Many payment providers don’t confirm the charge immediately. The flow becomes asynchronous:

  1. The provider returns a pending or processing status
  2. The payments microservice stores this intermediate status
  3. The provider processes the payment (it may take seconds or minutes)
  4. When it finishes, the provider sends a webhook to the system

Phase 3: Receive the webhook

Webhook Handler

The webhook handler is a public endpoint that receives notifications from the provider:

  1. Receives the HTTP request from the provider
  2. Verifies the webhook signature (to ensure it comes from the real provider)
  3. Passes the event to the ACL for translation
  4. The ACL converts the external event to the internal model

Signature verification

Providers sign their webhooks to prevent forgery:

// El proveedor envía un header con la firma
X-Signature: sha256=abc123...

// El handler verifica la firma usando el secret compartido
const expectedSignature = hmac(secret, requestBody);
if (signature !== expectedSignature) {
  return 401; // Rechazar
}

Event translation

The ACL translates the provider’s event to the internal model:

Provider event:

{
  "type": "charge.succeeded",
  "data": {
    "id": "ch_stripe_123",
    "amount": 15000,
    "currency": "usd",
    "status": "succeeded",
    "metadata": { "order_id": "order-456" }
  }
}

Internal event:

{
  "type": "PaymentCompleted",
  "payload": {
    "paymentId": "pay-internal-789",
    "orderId": "order-456",
    "amount": 150.00,
    "currency": "USD",
    "providerReference": "ch_stripe_123"
  }
}

The ACL’s role in detail

The ACL is not just a format translator. It also encapsulates:

Provider error handling

Each provider has its own error codes. The ACL translates them into domain errors:

Provider errorInternal error
card_declinedPaymentDeclined
insufficient_fundsPaymentDeclined
rate_limitProviderTemporarilyUnavailable
invalid_requestPaymentConfigurationError

Retries

If the provider’s API fails due to a transient error (timeout, 503), the ACL can retry with exponential backoff.

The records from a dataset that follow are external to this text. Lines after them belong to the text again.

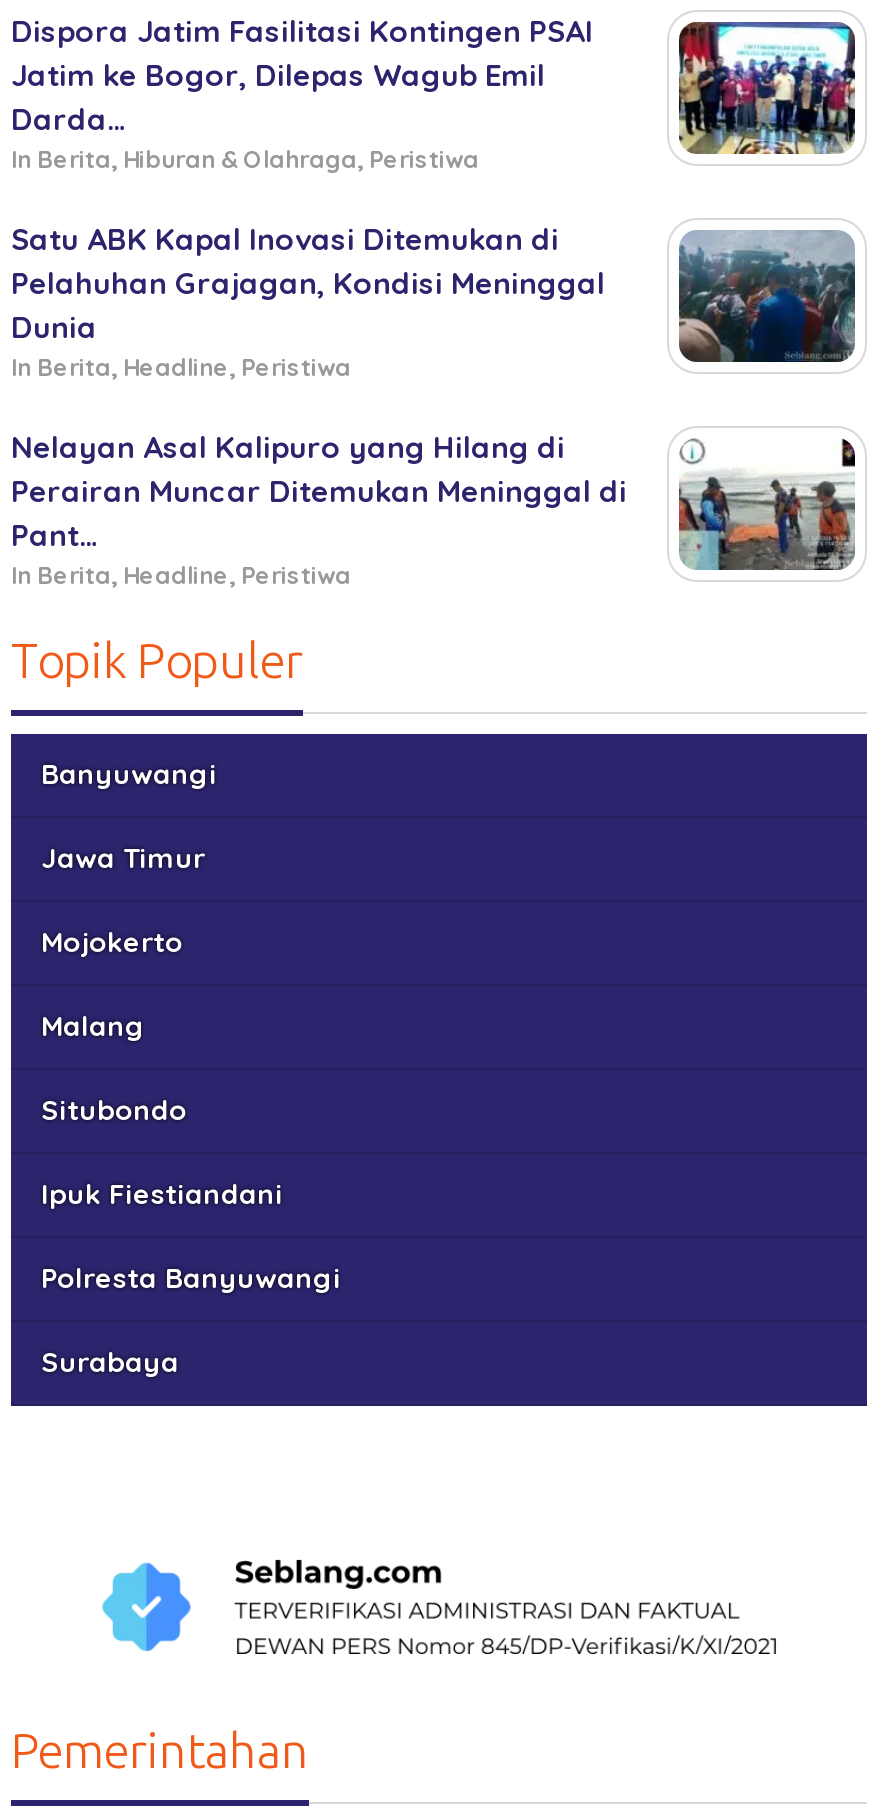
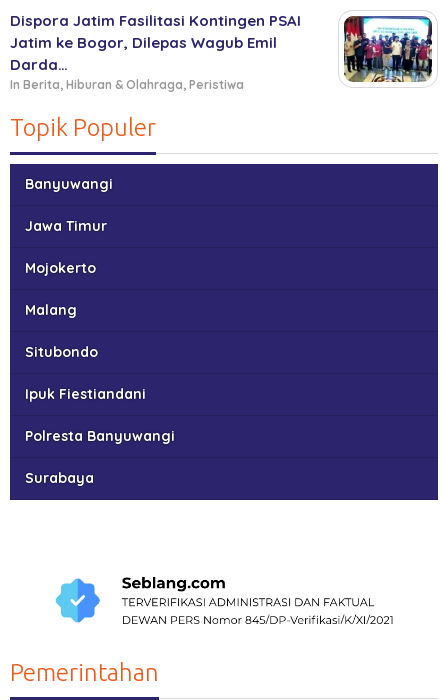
- [image]
- Satu ABK Kapal Inovasi Ditemukan di
- Pelahuhan Grajagan, Kondisi Meninggal
- Dunia
- In Berita, Headline, Peristiwa
- Nelayan Asal Kalipuro yang Hilang di
- Perairan Muncar Ditemukan Meninggal di
- Pant…
- In Berita, Headline, Peristiwa

- [image]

The payments microservice doesn’t need to know about this logic.

Switching providers

If you decide to switch from Stripe to another provider, only the ACL is modified. The payments microservice and the rest of the system are unaffected.

Error scenarios

Webhook doesn’t arrive

If the provider doesn’t send the webhook (or it gets lost), the system needs a reconciliation mechanism:

  • A periodic job queries the provider for pending payments
  • If the payment was already processed, it updates the internal status
  • If too much time has passed, it marks the payment as timeout

Duplicate webhook

Providers may send the same webhook more than once. The handler must be idempotent: if it already processed that event, it ignores it.

Rejected payment

If the provider rejects the payment, the payments microservice publishes PaymentFailed and the orders microservice runs the corresponding compensations (release inventory, notify the user).

Summary

The external payment provider flow shows how the ACL protects the domain from the peculiarities of external systems. Communication combines synchronous calls (initiating the charge) with asynchronous callbacks (webhooks). Signature verification, model translation, and provider-specific error handling are encapsulated in the ACL, allowing the rest of the system to work with a clean domain model.